**DATA TO USE:**
= = = = =

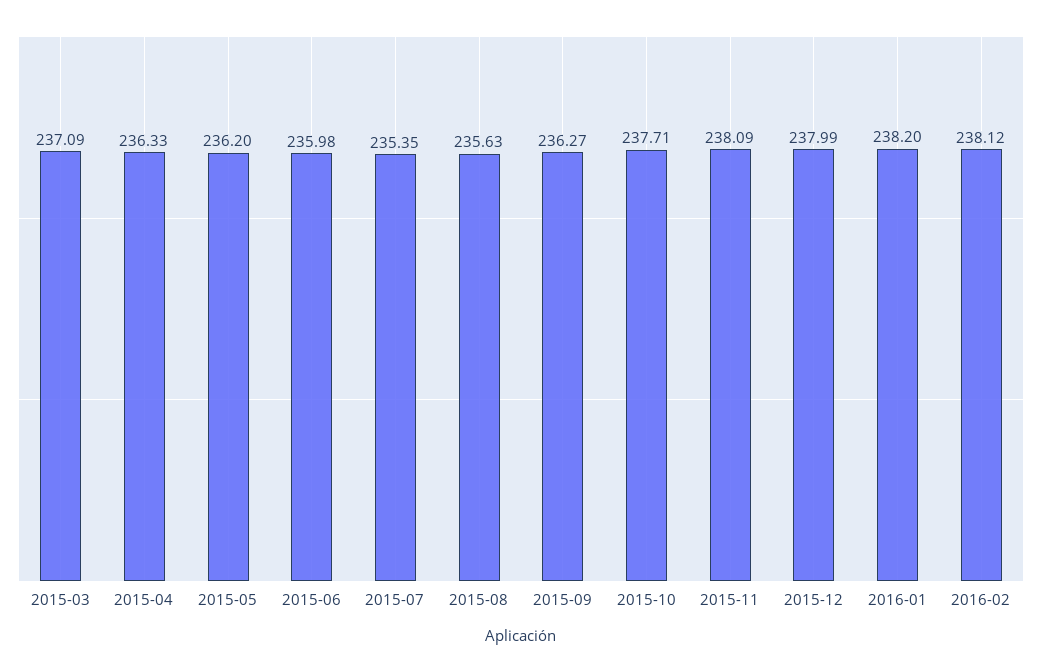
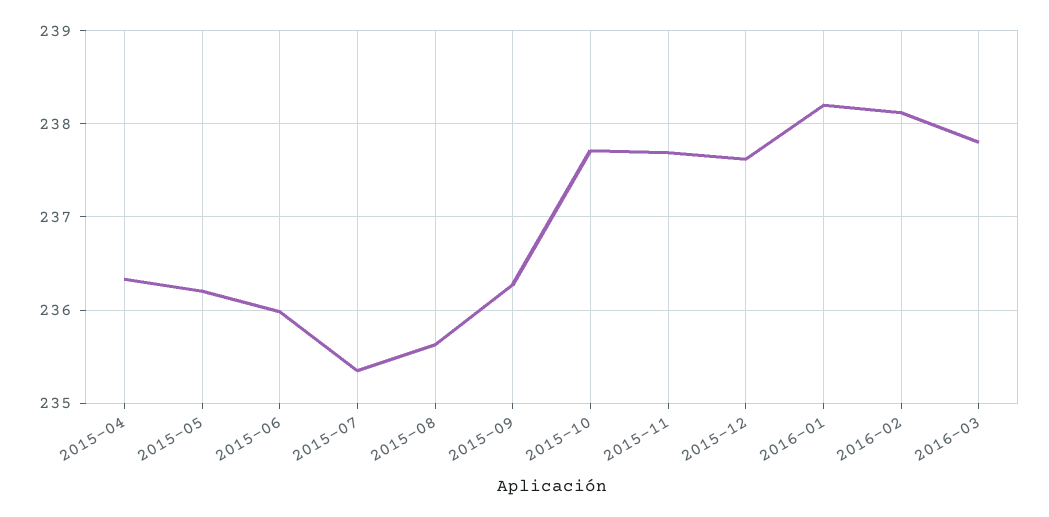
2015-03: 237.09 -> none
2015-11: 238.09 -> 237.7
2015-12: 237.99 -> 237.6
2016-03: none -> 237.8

= = = = =

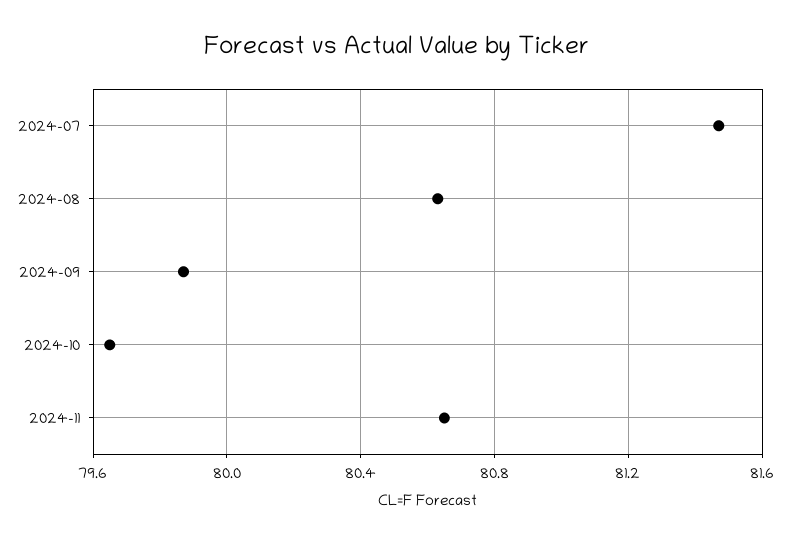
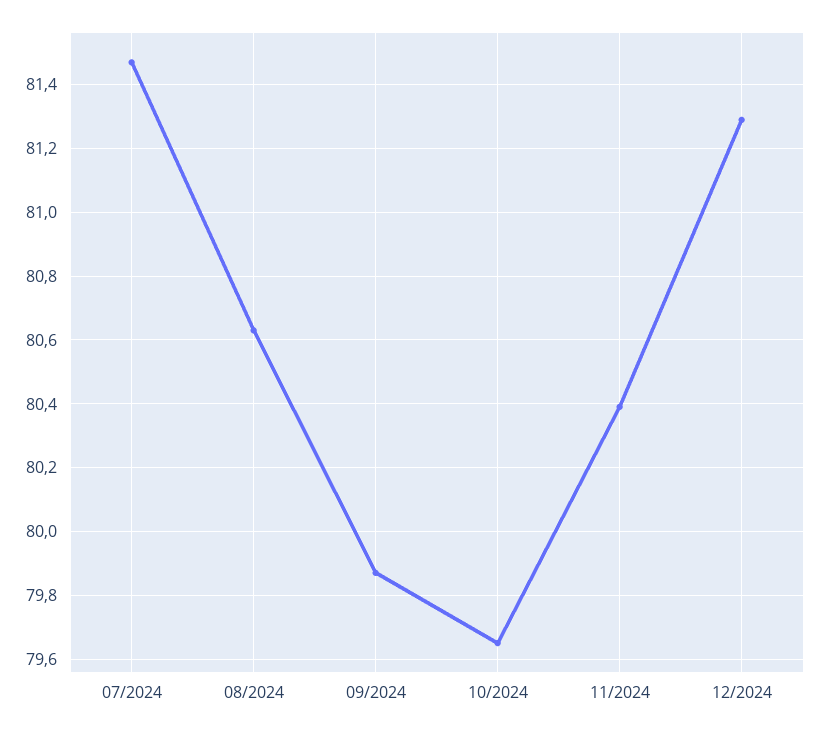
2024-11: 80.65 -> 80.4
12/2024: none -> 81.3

= = = = =

What the answer needs is every line from the data above with "none" in it.

**EXERCISE ANSWER:**
2015-03: 237.09 -> none
2016-03: none -> 237.8
12/2024: none -> 81.3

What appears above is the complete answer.